Since DNA evidence entered the picture, many convictions have been overturned. It can offer solid proof that someone else committed the crime, and it can cast doubt on a jury's decisions made without this evidence. In some cases, DNA evidence is now being processed for cases that happened years ago, before it was even an option.
So, why do wrongful convictions occur? There are many reasons, from inaccurate witness statements to biases on the part of the jury to simple admissions of guilt by those who did nothing wrong. In some cases, they also happen because people make critical mistakes that make them appear guilty.
For instance, one man was investigated for murder when a woman passed away. While still married, he and the woman had started a romantic relationship.
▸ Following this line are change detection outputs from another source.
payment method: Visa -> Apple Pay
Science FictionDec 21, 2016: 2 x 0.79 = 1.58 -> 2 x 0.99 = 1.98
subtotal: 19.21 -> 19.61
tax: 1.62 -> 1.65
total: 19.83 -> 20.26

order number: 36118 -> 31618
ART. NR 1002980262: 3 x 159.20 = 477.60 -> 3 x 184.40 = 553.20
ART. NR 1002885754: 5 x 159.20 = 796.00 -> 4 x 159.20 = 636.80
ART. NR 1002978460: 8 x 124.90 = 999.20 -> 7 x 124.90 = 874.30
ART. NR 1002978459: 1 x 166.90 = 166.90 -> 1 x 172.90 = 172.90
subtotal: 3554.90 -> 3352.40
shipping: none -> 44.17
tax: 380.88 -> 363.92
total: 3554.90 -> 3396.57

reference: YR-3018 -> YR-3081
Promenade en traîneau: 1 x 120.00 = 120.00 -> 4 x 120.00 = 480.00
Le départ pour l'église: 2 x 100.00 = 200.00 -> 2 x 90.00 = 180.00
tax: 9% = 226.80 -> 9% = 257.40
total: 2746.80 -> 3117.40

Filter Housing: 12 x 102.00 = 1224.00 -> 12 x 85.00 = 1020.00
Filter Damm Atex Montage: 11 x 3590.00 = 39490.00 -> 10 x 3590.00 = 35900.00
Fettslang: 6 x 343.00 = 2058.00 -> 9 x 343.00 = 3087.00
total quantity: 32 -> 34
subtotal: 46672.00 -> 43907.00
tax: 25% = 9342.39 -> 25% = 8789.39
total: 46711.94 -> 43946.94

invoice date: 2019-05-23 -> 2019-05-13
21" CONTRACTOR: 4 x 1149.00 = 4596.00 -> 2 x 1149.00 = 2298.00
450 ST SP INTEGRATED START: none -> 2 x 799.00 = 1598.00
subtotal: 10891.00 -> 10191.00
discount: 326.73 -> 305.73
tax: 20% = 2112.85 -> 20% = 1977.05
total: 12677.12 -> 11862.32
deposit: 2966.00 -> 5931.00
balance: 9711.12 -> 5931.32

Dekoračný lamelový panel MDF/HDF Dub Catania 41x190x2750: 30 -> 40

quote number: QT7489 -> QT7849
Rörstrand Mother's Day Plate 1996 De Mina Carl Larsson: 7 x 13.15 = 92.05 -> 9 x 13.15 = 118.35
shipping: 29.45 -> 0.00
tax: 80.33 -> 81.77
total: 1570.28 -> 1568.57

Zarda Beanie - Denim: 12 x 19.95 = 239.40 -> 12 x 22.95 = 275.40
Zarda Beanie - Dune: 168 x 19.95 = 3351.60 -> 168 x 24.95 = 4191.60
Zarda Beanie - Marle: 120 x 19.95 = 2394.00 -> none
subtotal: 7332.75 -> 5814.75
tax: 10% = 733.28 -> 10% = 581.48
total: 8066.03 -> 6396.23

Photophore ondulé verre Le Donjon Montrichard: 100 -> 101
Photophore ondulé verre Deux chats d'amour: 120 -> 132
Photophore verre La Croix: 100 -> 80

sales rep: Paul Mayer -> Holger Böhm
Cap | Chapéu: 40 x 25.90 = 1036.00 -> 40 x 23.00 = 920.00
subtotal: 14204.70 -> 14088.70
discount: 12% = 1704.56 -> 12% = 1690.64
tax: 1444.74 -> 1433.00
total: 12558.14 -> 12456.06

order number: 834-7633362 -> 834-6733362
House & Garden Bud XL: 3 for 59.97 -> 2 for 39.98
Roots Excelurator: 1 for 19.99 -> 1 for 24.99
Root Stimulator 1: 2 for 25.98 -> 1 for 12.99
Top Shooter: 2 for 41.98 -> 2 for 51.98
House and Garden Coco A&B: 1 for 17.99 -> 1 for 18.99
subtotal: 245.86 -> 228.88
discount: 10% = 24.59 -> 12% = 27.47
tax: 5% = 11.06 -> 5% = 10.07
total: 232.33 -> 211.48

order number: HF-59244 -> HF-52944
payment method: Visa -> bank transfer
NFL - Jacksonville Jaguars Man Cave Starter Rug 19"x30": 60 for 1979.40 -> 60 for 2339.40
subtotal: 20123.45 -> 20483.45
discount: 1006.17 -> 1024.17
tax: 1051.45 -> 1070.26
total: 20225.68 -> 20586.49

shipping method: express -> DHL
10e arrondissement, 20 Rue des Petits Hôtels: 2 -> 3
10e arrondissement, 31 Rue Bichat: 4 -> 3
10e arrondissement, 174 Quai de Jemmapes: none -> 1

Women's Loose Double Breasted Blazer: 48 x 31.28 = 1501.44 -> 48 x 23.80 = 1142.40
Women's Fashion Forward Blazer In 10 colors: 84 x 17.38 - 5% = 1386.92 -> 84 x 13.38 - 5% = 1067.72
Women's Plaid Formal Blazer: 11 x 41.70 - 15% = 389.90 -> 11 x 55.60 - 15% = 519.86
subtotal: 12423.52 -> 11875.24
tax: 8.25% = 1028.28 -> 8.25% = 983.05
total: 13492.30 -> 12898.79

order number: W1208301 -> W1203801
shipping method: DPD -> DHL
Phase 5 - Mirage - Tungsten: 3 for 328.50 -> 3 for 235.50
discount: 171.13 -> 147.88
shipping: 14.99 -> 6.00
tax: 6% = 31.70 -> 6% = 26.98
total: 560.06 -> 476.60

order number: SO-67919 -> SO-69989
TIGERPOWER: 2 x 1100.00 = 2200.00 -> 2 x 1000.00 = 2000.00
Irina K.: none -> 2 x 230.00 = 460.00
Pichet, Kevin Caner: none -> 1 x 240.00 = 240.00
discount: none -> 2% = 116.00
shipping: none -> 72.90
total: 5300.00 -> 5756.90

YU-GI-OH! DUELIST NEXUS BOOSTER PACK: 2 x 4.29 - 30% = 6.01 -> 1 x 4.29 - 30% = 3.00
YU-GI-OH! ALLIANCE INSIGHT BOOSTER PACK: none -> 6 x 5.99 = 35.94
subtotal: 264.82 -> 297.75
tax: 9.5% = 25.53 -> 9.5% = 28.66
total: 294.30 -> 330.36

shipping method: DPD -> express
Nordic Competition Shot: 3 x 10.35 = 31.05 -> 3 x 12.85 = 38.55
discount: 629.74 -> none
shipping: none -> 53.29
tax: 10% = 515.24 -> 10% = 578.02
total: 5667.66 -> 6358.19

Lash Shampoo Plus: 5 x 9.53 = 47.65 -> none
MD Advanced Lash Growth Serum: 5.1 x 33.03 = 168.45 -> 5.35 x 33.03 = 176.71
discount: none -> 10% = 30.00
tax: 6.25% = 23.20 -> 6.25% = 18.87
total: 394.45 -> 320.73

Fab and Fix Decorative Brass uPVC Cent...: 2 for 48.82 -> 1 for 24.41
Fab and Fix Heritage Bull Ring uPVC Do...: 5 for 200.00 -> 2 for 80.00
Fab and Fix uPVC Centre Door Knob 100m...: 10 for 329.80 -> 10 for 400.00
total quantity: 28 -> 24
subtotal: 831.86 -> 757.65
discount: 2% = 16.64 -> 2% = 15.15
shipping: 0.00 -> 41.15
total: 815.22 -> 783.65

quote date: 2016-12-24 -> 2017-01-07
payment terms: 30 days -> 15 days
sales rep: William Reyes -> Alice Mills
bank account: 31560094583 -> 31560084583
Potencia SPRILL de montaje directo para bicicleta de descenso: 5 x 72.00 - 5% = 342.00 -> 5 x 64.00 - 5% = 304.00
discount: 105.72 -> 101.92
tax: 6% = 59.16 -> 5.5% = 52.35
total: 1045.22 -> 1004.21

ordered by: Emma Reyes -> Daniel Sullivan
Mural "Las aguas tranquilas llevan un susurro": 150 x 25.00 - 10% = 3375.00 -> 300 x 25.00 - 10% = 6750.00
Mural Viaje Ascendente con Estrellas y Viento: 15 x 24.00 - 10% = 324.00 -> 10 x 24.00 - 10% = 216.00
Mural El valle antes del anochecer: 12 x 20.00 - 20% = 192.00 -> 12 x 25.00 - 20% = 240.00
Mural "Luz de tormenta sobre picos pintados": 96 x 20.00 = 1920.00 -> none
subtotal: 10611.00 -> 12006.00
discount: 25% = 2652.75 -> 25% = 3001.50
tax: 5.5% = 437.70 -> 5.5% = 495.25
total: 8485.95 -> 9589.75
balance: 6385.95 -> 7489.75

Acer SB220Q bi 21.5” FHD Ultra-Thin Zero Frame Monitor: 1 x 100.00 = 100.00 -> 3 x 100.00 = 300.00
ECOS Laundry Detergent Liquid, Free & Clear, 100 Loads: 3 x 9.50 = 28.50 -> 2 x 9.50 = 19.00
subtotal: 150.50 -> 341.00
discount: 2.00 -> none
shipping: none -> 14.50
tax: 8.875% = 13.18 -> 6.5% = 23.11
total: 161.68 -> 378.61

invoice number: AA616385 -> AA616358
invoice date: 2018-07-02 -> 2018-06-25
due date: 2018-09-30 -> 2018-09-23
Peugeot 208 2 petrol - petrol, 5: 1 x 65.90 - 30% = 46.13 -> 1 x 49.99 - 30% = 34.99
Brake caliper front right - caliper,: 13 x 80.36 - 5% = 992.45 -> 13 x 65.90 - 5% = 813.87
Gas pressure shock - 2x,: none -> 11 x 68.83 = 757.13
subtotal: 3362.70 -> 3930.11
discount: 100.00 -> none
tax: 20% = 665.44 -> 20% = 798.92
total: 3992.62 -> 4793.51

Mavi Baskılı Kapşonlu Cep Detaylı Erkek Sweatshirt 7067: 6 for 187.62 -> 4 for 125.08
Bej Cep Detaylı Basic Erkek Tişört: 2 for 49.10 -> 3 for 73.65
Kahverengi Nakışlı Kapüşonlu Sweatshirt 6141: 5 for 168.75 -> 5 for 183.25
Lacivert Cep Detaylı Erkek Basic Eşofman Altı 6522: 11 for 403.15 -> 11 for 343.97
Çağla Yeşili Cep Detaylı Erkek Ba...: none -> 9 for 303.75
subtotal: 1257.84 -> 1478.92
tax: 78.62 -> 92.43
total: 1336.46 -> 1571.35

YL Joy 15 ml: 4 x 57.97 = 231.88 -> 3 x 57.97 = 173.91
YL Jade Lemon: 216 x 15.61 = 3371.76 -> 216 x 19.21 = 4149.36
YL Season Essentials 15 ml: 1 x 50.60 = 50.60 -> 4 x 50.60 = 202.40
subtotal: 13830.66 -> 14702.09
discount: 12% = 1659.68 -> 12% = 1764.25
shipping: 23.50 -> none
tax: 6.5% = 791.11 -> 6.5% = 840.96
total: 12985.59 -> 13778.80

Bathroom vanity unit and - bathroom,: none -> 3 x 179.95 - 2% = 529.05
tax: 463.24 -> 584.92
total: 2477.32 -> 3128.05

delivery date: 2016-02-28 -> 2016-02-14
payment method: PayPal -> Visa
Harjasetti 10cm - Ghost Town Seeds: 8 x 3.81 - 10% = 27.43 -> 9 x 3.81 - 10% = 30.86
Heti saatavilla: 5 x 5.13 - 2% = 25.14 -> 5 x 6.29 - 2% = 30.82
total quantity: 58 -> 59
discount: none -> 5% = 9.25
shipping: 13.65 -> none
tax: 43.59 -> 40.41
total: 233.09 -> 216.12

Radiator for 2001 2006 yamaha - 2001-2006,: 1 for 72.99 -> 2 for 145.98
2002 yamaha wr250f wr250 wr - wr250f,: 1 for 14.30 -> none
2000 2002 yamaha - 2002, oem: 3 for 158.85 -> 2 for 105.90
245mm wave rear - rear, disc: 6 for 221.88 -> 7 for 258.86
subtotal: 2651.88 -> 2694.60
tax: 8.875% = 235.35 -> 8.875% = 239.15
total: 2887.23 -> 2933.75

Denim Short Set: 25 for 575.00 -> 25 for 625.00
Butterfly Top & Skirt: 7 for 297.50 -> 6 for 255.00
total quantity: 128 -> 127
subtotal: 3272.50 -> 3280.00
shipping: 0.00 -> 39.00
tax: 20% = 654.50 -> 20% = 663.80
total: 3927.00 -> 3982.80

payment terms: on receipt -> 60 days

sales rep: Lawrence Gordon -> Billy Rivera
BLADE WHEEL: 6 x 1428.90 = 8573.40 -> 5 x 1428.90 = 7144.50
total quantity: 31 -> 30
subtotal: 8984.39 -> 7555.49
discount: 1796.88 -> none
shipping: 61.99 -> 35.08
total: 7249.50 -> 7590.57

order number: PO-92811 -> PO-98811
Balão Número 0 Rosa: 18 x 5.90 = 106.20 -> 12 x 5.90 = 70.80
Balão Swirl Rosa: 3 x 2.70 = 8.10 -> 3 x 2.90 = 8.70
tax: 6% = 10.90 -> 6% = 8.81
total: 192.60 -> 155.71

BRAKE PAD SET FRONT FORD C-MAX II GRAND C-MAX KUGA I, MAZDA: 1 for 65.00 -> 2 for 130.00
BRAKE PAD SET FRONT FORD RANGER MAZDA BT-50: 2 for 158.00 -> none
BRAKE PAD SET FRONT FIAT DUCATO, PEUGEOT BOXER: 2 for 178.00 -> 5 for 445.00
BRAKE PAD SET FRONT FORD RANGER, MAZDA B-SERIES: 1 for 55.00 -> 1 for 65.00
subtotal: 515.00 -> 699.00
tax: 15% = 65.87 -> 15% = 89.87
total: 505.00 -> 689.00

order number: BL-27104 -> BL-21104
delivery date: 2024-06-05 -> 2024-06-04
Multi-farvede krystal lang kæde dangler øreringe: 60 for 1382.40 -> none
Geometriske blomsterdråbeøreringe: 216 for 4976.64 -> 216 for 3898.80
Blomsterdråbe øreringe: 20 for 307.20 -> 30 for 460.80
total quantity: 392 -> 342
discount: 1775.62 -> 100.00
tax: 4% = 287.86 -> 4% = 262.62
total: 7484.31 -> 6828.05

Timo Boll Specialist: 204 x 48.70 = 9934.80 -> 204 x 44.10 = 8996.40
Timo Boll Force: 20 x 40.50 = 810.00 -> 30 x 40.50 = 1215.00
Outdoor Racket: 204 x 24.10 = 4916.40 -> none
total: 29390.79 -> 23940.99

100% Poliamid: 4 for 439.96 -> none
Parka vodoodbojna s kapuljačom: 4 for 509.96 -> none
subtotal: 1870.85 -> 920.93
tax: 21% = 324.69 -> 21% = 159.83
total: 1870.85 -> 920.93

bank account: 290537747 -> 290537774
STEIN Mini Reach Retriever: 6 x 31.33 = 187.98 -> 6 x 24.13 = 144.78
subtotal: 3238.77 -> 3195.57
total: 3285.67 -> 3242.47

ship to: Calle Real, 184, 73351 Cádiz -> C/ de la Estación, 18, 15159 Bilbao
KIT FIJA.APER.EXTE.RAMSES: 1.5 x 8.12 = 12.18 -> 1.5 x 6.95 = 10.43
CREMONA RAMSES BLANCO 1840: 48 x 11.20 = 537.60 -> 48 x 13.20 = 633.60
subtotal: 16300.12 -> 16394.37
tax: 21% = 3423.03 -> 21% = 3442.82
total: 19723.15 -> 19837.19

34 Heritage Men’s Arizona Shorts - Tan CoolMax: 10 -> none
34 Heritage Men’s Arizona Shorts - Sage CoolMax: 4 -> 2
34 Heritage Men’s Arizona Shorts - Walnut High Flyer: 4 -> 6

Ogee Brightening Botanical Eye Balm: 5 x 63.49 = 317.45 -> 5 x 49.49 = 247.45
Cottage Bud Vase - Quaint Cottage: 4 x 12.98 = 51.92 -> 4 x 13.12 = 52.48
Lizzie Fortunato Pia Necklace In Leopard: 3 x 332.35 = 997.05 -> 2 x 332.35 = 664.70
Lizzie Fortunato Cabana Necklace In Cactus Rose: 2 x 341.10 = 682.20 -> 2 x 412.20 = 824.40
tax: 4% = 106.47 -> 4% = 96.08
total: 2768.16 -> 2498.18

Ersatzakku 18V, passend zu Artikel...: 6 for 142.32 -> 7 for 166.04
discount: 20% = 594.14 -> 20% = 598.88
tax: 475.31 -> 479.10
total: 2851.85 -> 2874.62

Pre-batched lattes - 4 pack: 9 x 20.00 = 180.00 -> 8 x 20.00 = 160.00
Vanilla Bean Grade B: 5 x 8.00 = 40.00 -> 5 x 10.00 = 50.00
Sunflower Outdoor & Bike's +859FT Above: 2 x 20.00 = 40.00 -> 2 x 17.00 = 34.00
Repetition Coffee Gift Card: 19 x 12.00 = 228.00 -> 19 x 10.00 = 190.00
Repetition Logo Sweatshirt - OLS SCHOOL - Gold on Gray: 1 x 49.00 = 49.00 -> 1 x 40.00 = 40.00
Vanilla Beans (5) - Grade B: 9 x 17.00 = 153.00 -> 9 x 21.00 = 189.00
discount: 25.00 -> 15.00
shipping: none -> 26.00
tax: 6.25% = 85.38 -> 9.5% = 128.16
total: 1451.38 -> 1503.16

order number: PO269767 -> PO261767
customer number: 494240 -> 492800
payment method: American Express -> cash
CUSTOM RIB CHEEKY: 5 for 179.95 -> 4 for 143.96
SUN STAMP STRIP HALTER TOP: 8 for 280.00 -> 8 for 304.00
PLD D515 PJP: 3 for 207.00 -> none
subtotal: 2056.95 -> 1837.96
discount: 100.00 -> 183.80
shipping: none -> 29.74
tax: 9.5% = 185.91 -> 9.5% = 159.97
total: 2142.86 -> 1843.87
His initial instinct was not to expose this relationship, so he lied to the police. He then got convicted, in part, because of those lies.
However, DNA evidence finally cleared him earlier this year. He had been in jail for around 20 years for a crime he never committed, based on that one mistake he made in a stressful situation.
Wrongful convictions happen, and you must know all the legal options you have to make things right. This is true immediately after the conviction or after it gets overturned in the future.